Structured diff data
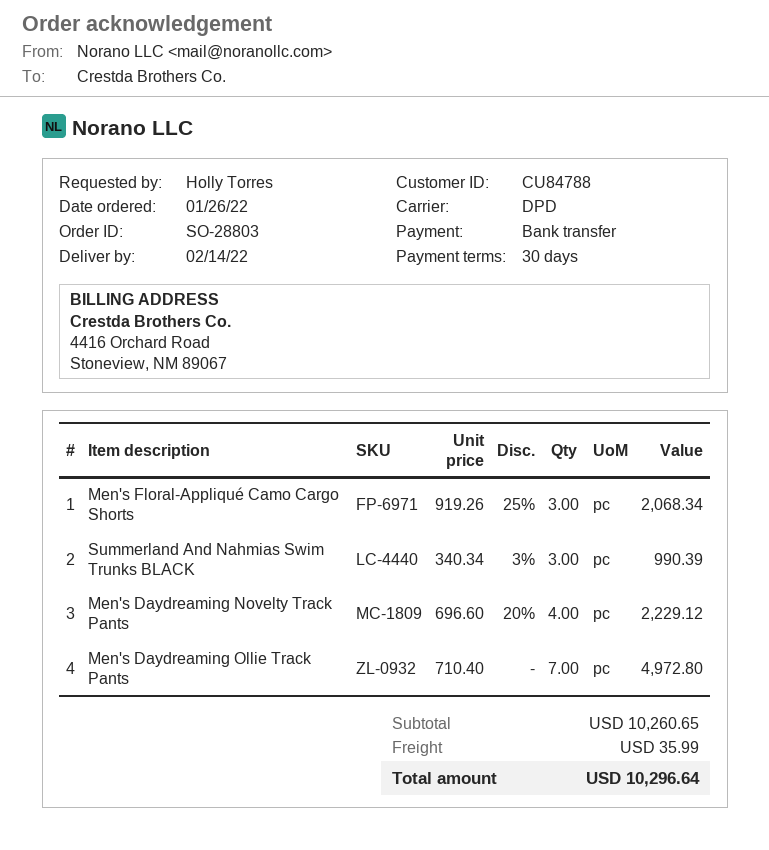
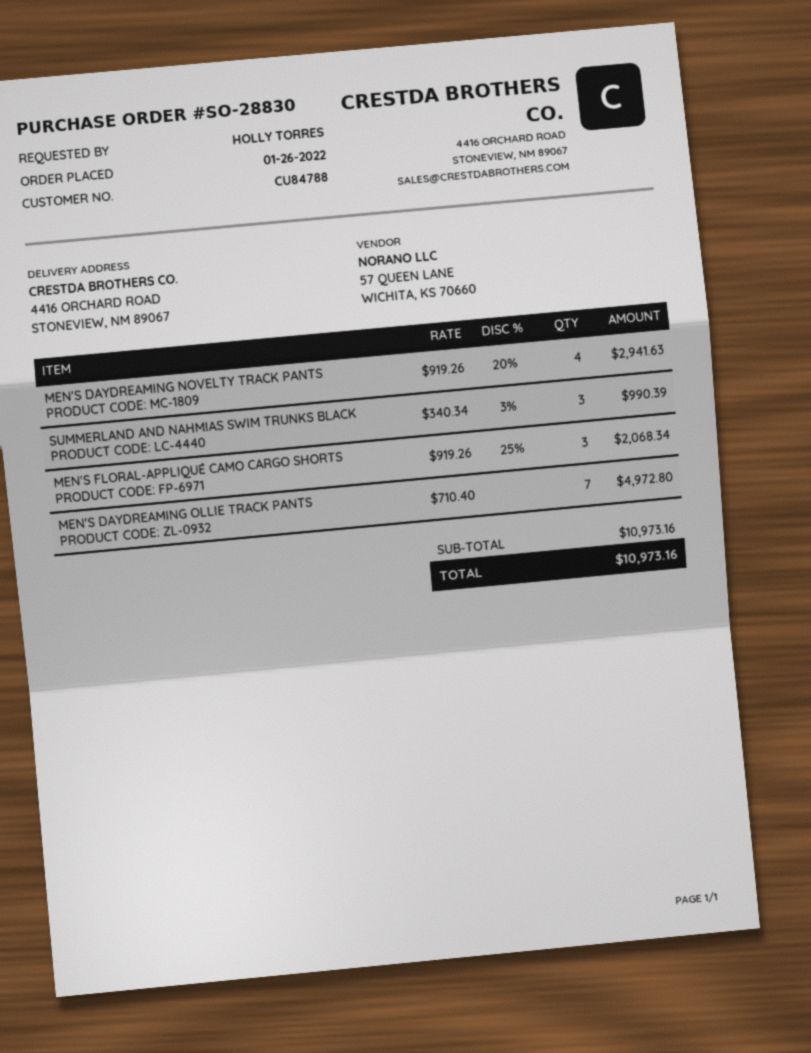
order number: SO-28803 -> SO-28830
Men's Daydreaming Novelty Track Pants: 4 x 696.60 - 20% = 2229.12 -> 4 x 919.26 - 20% = 2941.63
subtotal: 10260.65 -> 10973.16
shipping: 35.99 -> none
total: 10296.64 -> 10973.16

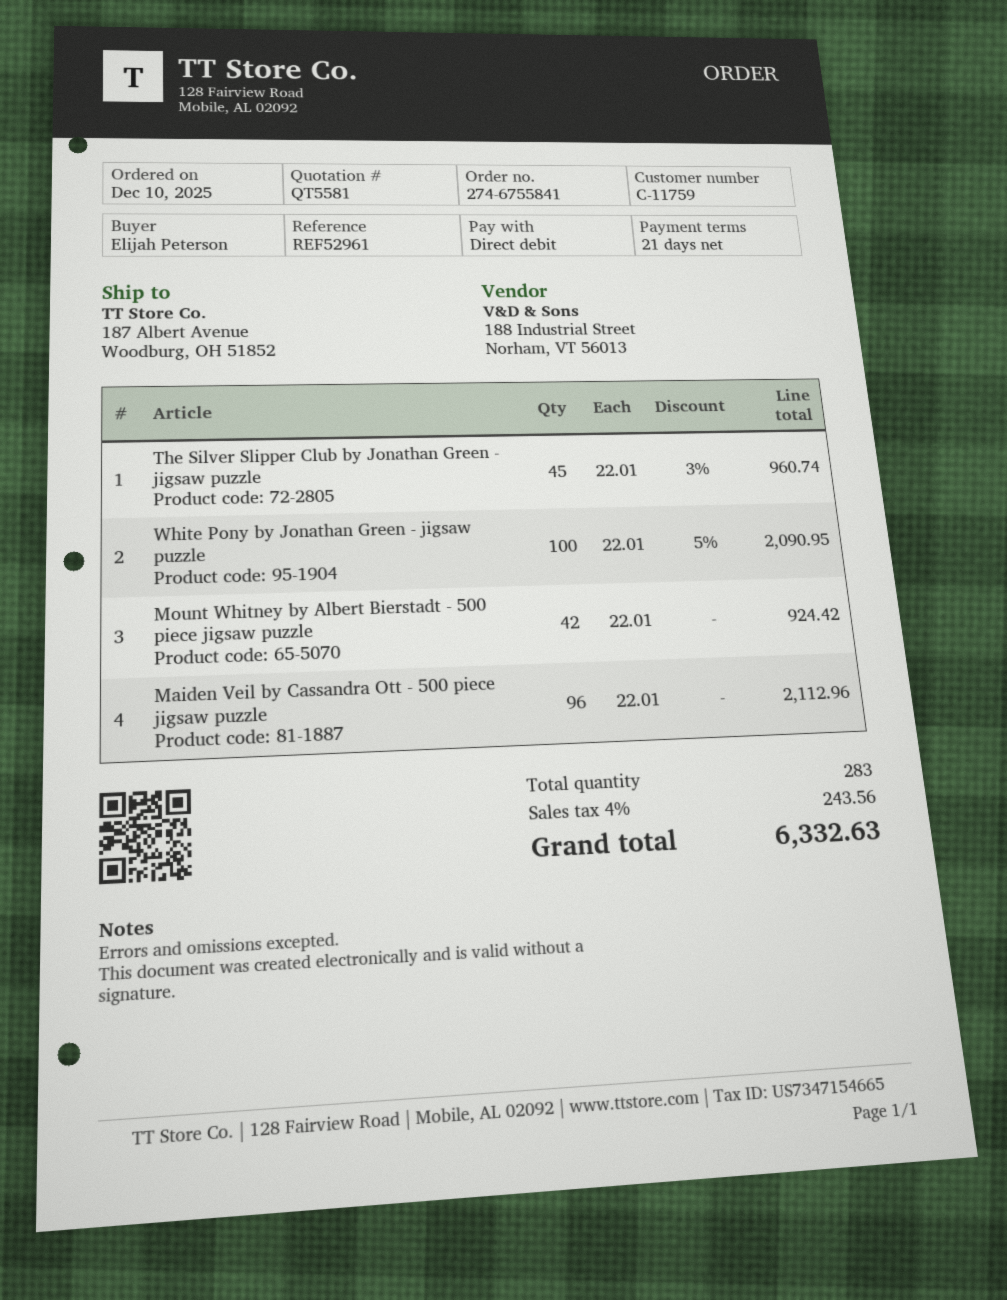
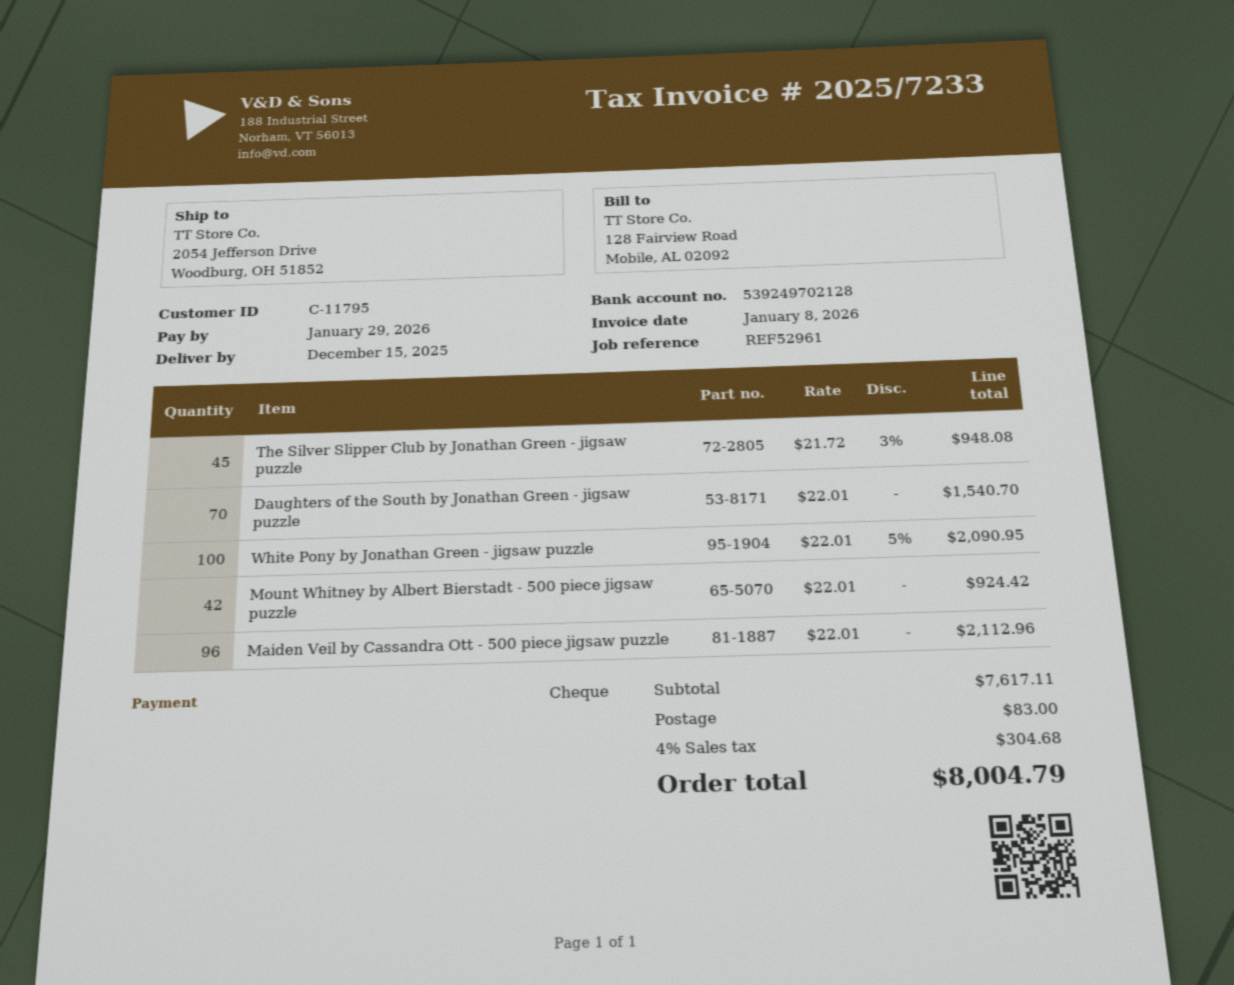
customer number: C-11759 -> C-11795
payment method: direct debit -> cheque
ship to: 187 Albert Avenue, Woodburg, OH 51852 -> 2054 Jefferson Drive, Woodburg, OH 51852
The Silver Slipper Club by Jonathan Green - jigsaw puzzle: 45 x 22.01 - 3% = 960.74 -> 45 x 21.72 - 3% = 948.08
Daughters of the South by Jonathan Green - jigsaw puzzle: none -> 70 x 22.01 = 1540.70
shipping: none -> 83.00
tax: 4% = 243.56 -> 4% = 304.68
total: 6332.63 -> 8004.79

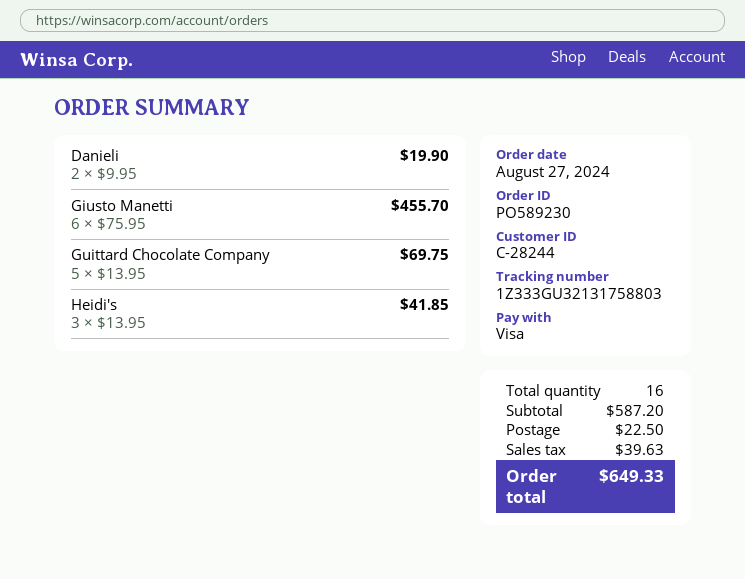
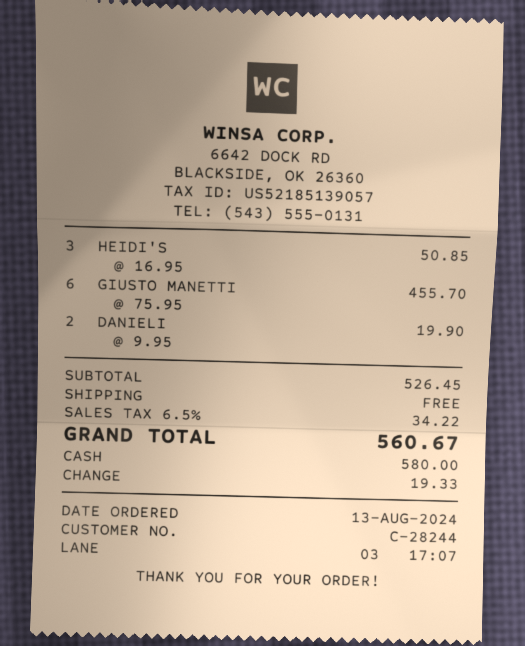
order date: 2024-08-27 -> 2024-08-13
payment method: Visa -> cash
Guittard Chocolate Company: 5 x 13.95 = 69.75 -> none
Heidi's: 3 x 13.95 = 41.85 -> 3 x 16.95 = 50.85
subtotal: 587.20 -> 526.45
shipping: 22.50 -> 0.00
tax: 39.63 -> 34.22
total: 649.33 -> 560.67

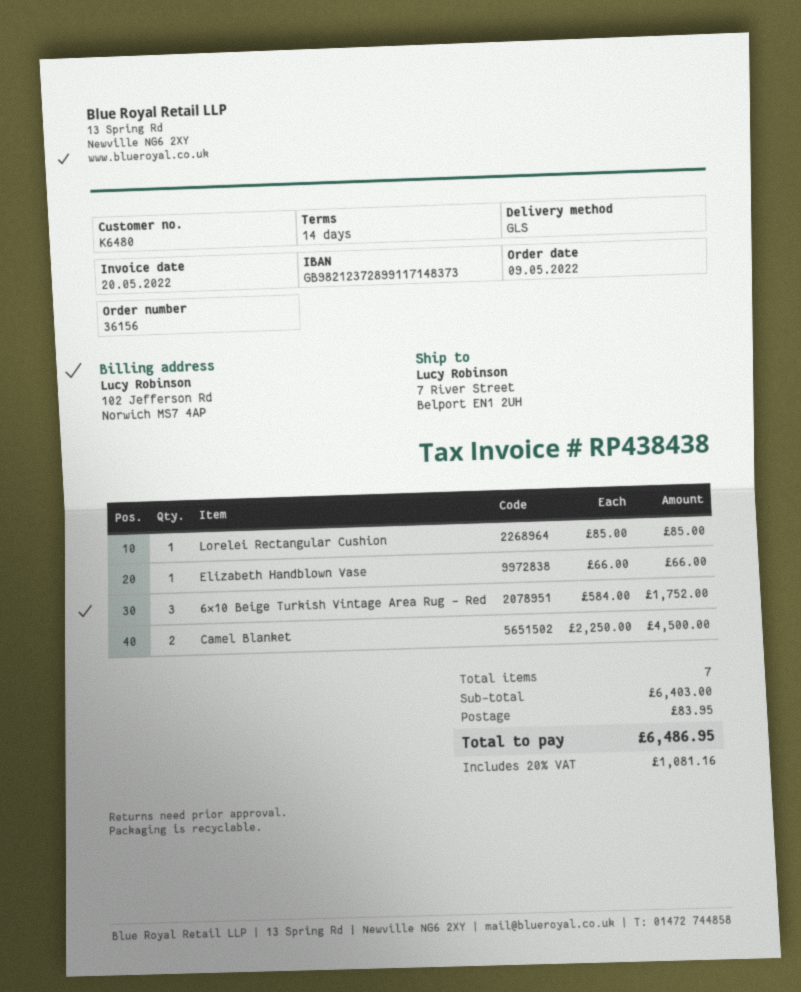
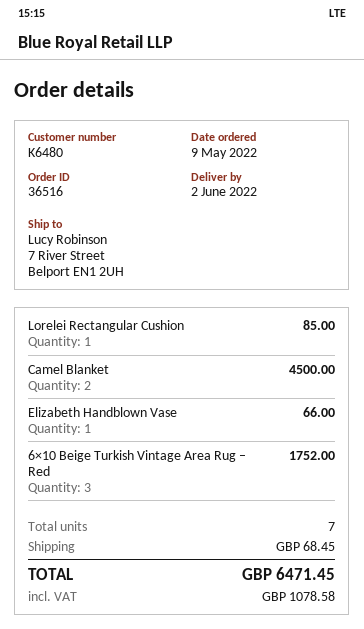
order number: 36156 -> 36516
shipping: 83.95 -> 68.45
tax: 1081.16 -> 1078.58
total: 6486.95 -> 6471.45

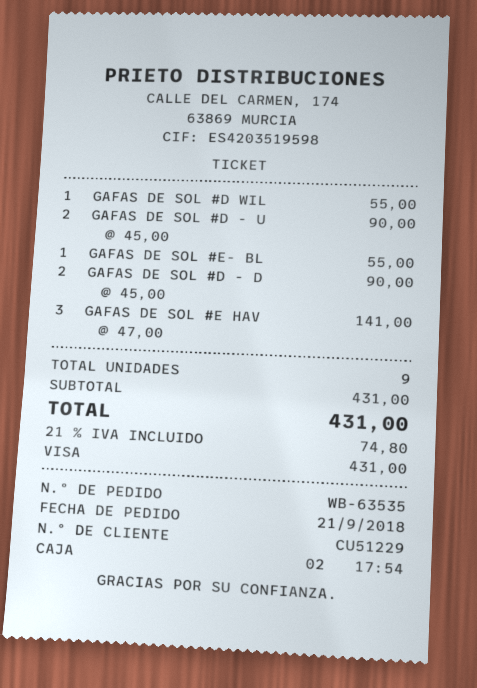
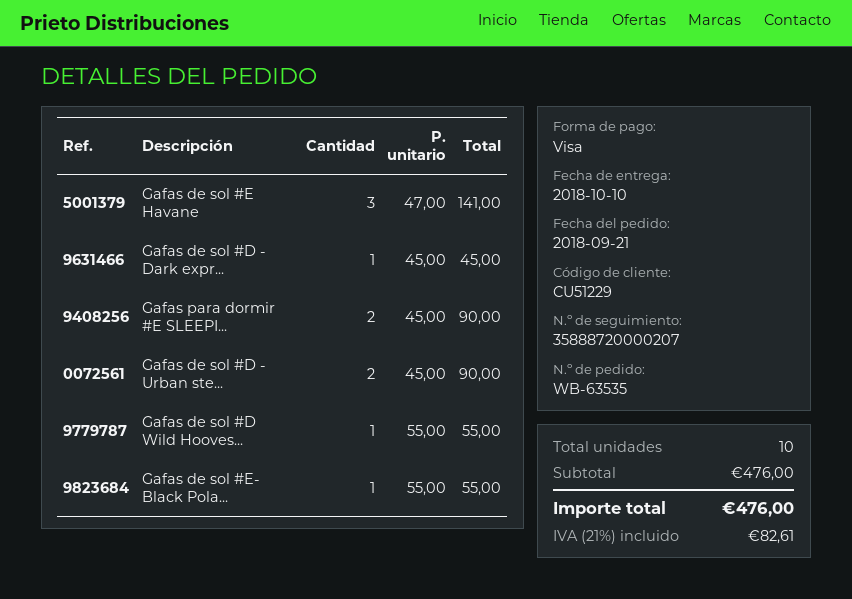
GAFAS DE SOL #D - D: 2 x 45.00 = 90.00 -> 1 x 45.00 = 45.00
Gafas para dormir #E SLEEPI...: none -> 2 x 45.00 = 90.00
total quantity: 9 -> 10
subtotal: 431.00 -> 476.00
tax: 21% = 74.80 -> 21% = 82.61
total: 431.00 -> 476.00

# TASK OBJECTIVE
Each entry must be set down word for word; no image may be carried over.

# RESPONSE FOR THIS EXERCISE
order number: SO-28803 -> SO-28830
Men's Daydreaming Novelty Track Pants: 4 x 696.60 - 20% = 2229.12 -> 4 x 919.26 - 20% = 2941.63
subtotal: 10260.65 -> 10973.16
shipping: 35.99 -> none
total: 10296.64 -> 10973.16

customer number: C-11759 -> C-11795
payment method: direct debit -> cheque
ship to: 187 Albert Avenue, Woodburg, OH 51852 -> 2054 Jefferson Drive, Woodburg, OH 51852
The Silver Slipper Club by Jonathan Green - jigsaw puzzle: 45 x 22.01 - 3% = 960.74 -> 45 x 21.72 - 3% = 948.08
Daughters of the South by Jonathan Green - jigsaw puzzle: none -> 70 x 22.01 = 1540.70
shipping: none -> 83.00
tax: 4% = 243.56 -> 4% = 304.68
total: 6332.63 -> 8004.79

order date: 2024-08-27 -> 2024-08-13
payment method: Visa -> cash
Guittard Chocolate Company: 5 x 13.95 = 69.75 -> none
Heidi's: 3 x 13.95 = 41.85 -> 3 x 16.95 = 50.85
subtotal: 587.20 -> 526.45
shipping: 22.50 -> 0.00
tax: 39.63 -> 34.22
total: 649.33 -> 560.67

order number: 36156 -> 36516
shipping: 83.95 -> 68.45
tax: 1081.16 -> 1078.58
total: 6486.95 -> 6471.45

GAFAS DE SOL #D - D: 2 x 45.00 = 90.00 -> 1 x 45.00 = 45.00
Gafas para dormir #E SLEEPI...: none -> 2 x 45.00 = 90.00
total quantity: 9 -> 10
subtotal: 431.00 -> 476.00
tax: 21% = 74.80 -> 21% = 82.61
total: 431.00 -> 476.00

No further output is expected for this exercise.